Third, allowing people to leech off the hard work of fellow taxpayers harms dependents themselves and leads to more dependency. Nowhere is there more evident than in the case of American blacks. Despite being 13% of the population, they receive more cash welfare than any other racial group (roughly 32% according to Peter Bradley at Vdare). According to the Daily Mail, they have a 73% out-of-wedlock birth rate. This is a problem because for all races, households headed by single mothers use the lion’s share of need-based welfare programs. Their high school drop-out rate is horrifying (according to The Washington Post over a third don’t graduate on time). They are incarcerated at record numbers (one of three black males ages 20-29 under the supervision by the criminal-justice system); although to be fair part of this is due to childish drug prohibition. Much of the same pattern holds true for non-black members of the underclass, especially the illegal-alien underclass that Obama has sought to amnesty.
Nor is it clear that the poor is deserving of massive welfare. Robert Rector at the Heritage Foundation has shown that if one does three simple things (complete high school, have children only when married, and be in a household with a full-time worker), she is much less likely to be poor. In general, we are not asking too much here. Empirical studies show that people receiving higher wages work longer hours than others and, on standard economic assumptions, they contribute much more. If people deserve money based on hard work and contribution to others, the upper class deserves more and the lower class less.

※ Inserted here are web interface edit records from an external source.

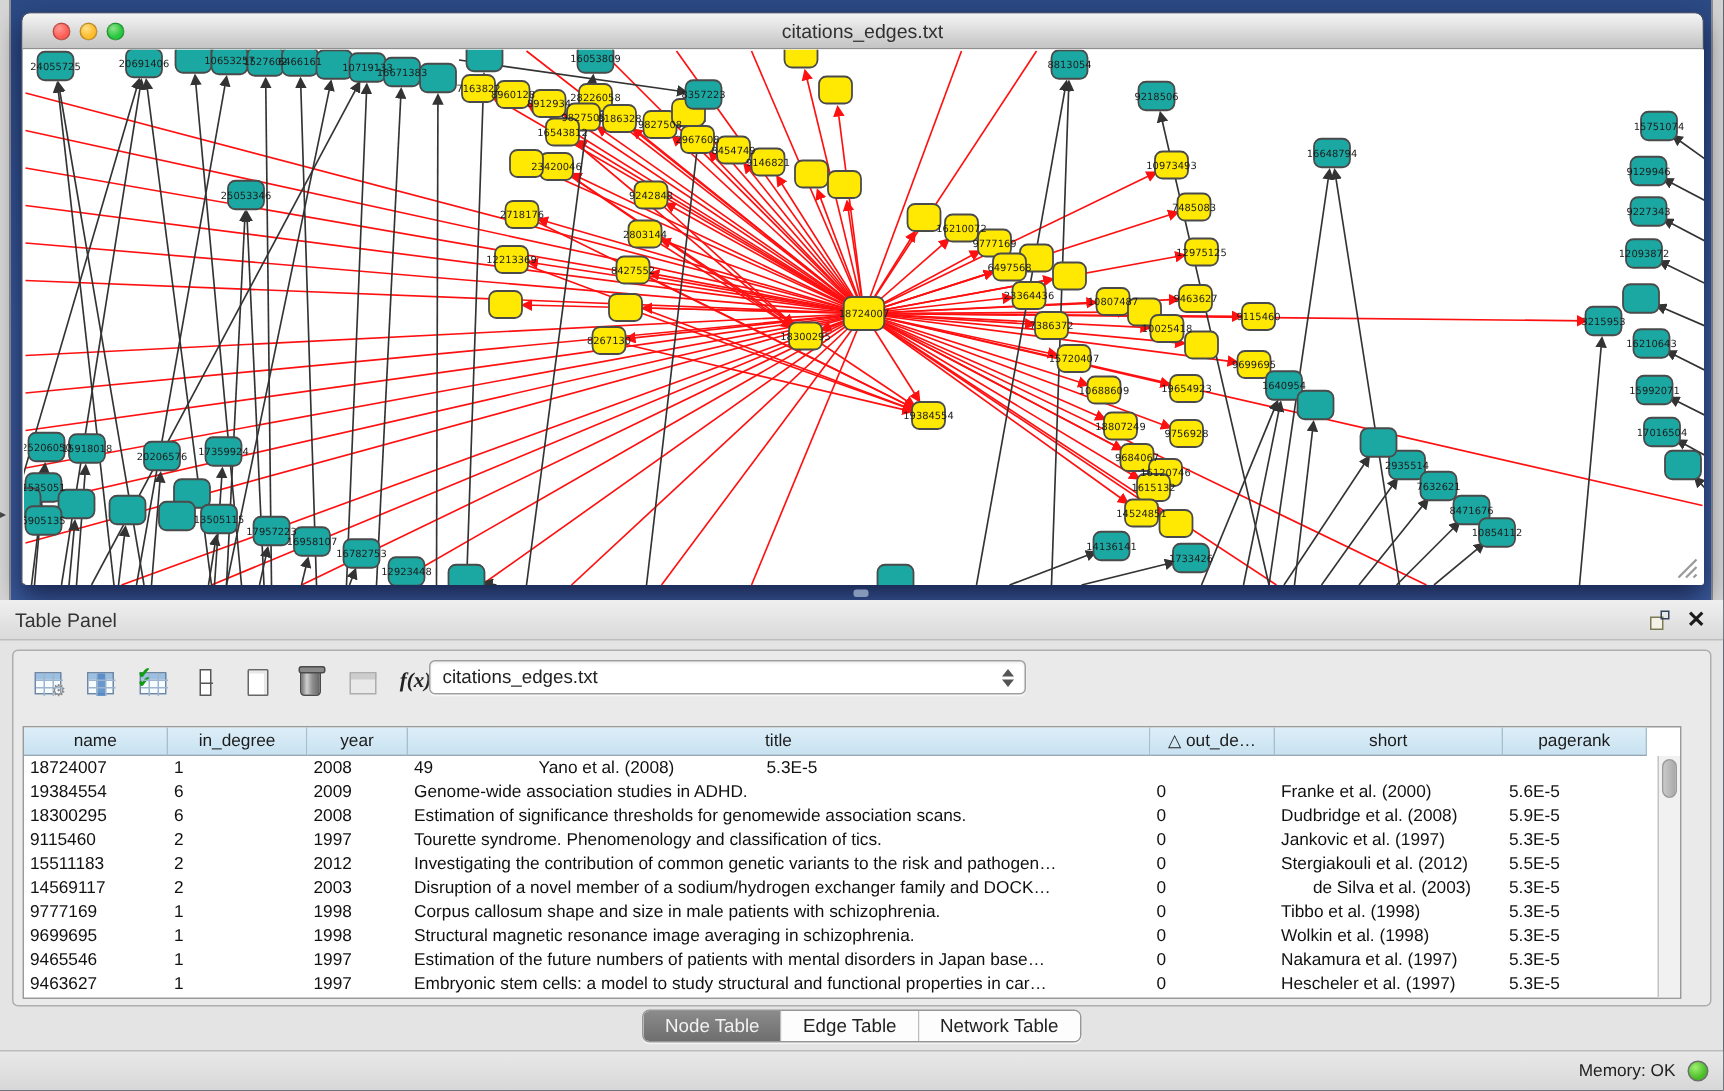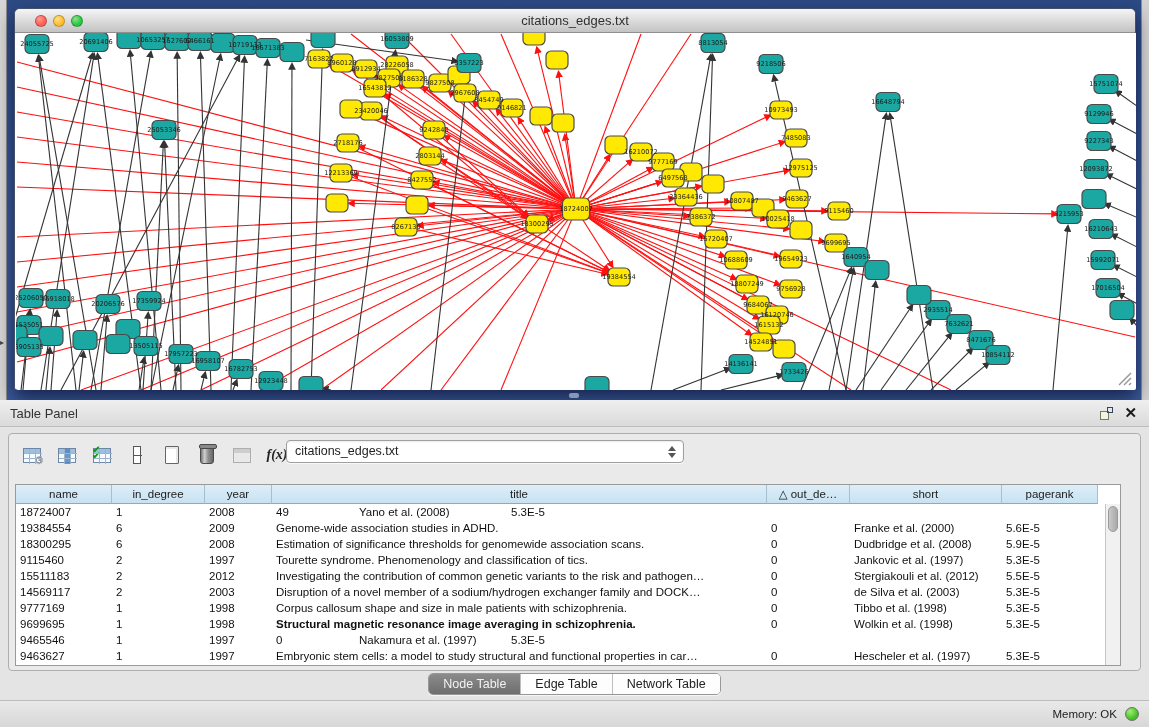--- a/index.html
+++ b/index.html
@@ -588,7 +588,7 @@
               <div class="td" style="width: 67px;">2003</div>
               <div class="td" style="width: 495px;">Disruption of a novel member of a sodium/hydrogen exchanger family and DOCK…</div>
               <div class="td" style="width: 83px;">0</div>
-              <div class="td" style="width: 152px;">de Silva et al. (2003)</div>
+              <div class="td" style="width: 152px; text-align: center;">de Silva et al. (2003)</div>
               <div class="td" style="width: 96px;">5.3E-5</div>
             </div>
             <div class="tr">

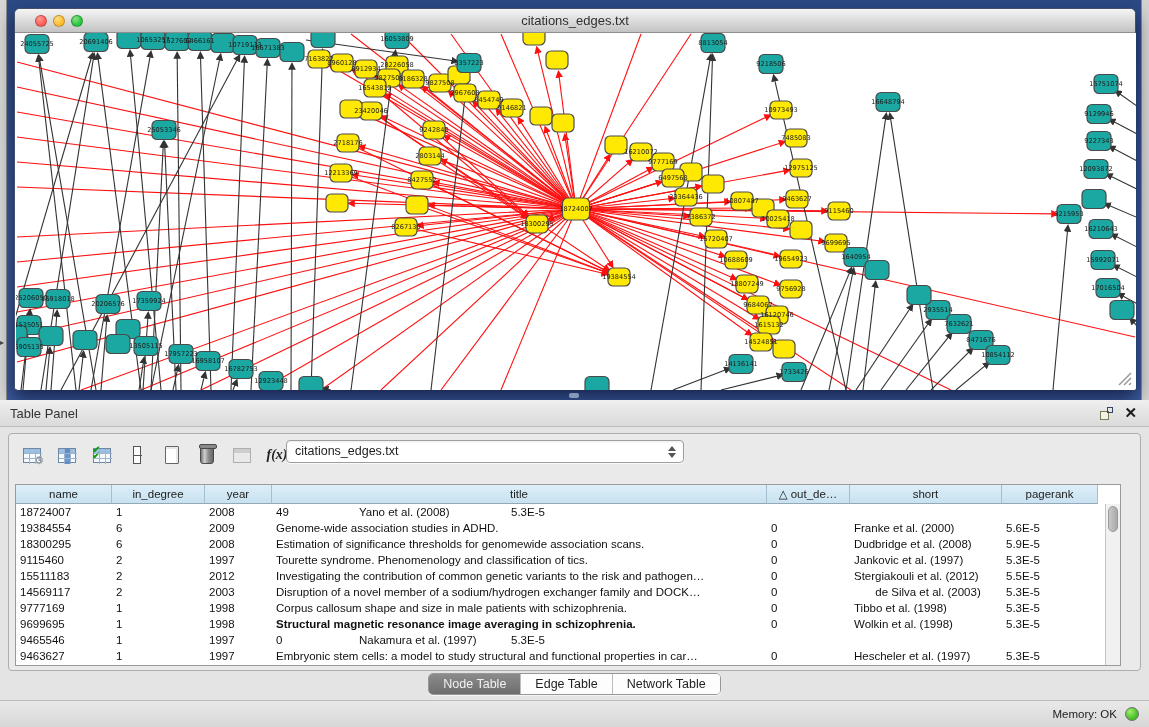--- a/index.html
+++ b/index.html
@@ -604,7 +604,7 @@
               <div class="td" style="width: 96px;">9699695</div>
               <div class="td" style="width: 93px;">1</div>
               <div class="td" style="width: 67px;">1998</div>
-              <div class="td" style="width: 495px; font-weight: bold;">Structural magnetic resonance image averaging in schizophrenia.</div>
+              <div class="td" style="width: 495px;">Structural magnetic resonance image averaging in schizophrenia.</div>
               <div class="td" style="width: 83px;">0</div>
               <div class="td" style="width: 152px;">Wolkin et al. (1998)</div>
               <div class="td" style="width: 96px;">5.3E-5</div>

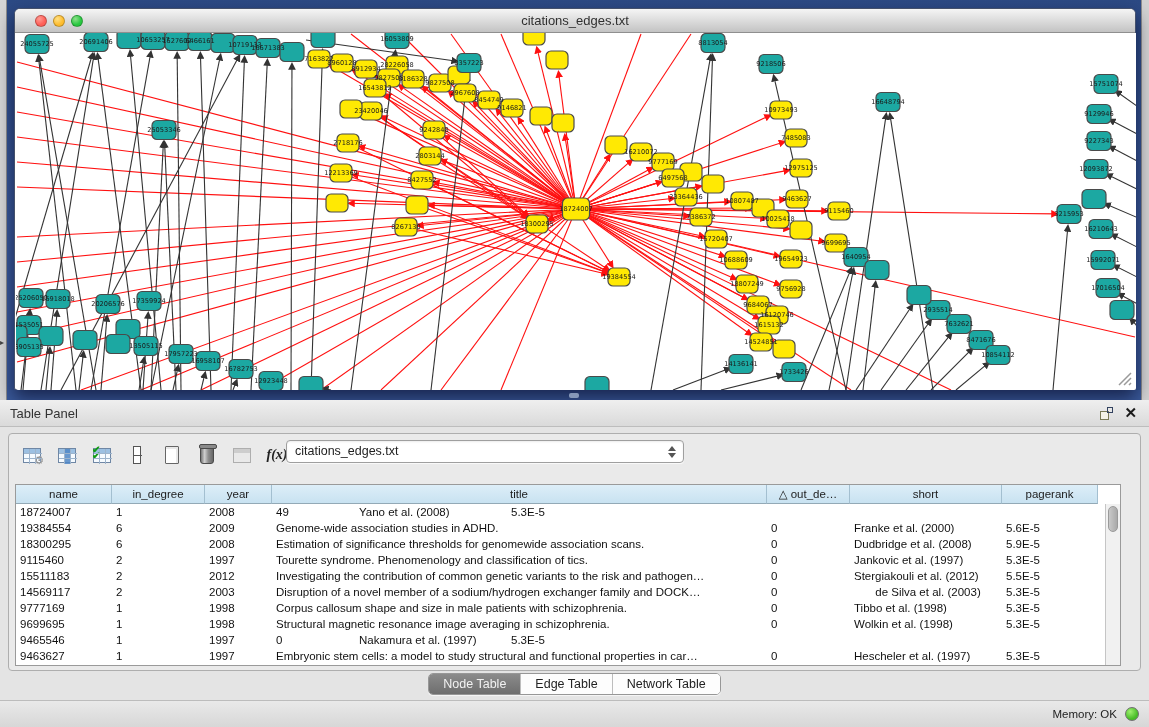--- a/index.html
+++ b/index.html
@@ -613,6 +613,7 @@
               <div class="td" style="width: 96px;">9465546</div>
               <div class="td" style="width: 93px;">1</div>
               <div class="td" style="width: 67px;">1997</div>
+              <div class="td" style="width: 495px;">Estimation of the future numbers of patients with mental disorders in Japan base…</div>
               <div class="td" style="width: 83px;">0</div>
               <div class="td" style="width: 152px;">Nakamura et al. (1997)</div>
               <div class="td" style="width: 96px;">5.3E-5</div>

One objection to these arguments is that age-specific entitlement programs (Social Security and Medicare) are different because the government has promised to give these benefits and because people have paid into them expecting to get their share when they get older. One has to be sympathetic to this argument. Nevertheless, contrary the government’s suggestions, it is uncontroversial that as a legal matter these programs are a discretionary welfare program rather than a contractual retirement program [see Flemming v. Nestor, 363 U.S. 603 (1960)]. If the programs are not cut back, the money simply won’t be there to keep them going. Promises to do impossible tasks are not binding. Were there a promise, it would conflict with the promise that the government implicitly makes not to run the country into the ground. It is unclear what weight can be attached to conflicting promises.
The second objection is that increasing socialization was necessary to keep the economic slowdown from getting worse. This objection is laughable. The slowdown is the longest since the Great Depression. Furthermore, it is unreasonable to think Americans will get richer if the government transfers resources from the productive private sector to the unproductive dependent class for consumption. Borrowing money from foreigners can do so temporarily, but it is no long-term solution.
In summary, Obama has lavished money on the dependency class. Let’s make this an election on whether we want this to continue. When you vote for Obama, you’re voting to pay higher taxes to pay for more welfare. Is that what you want?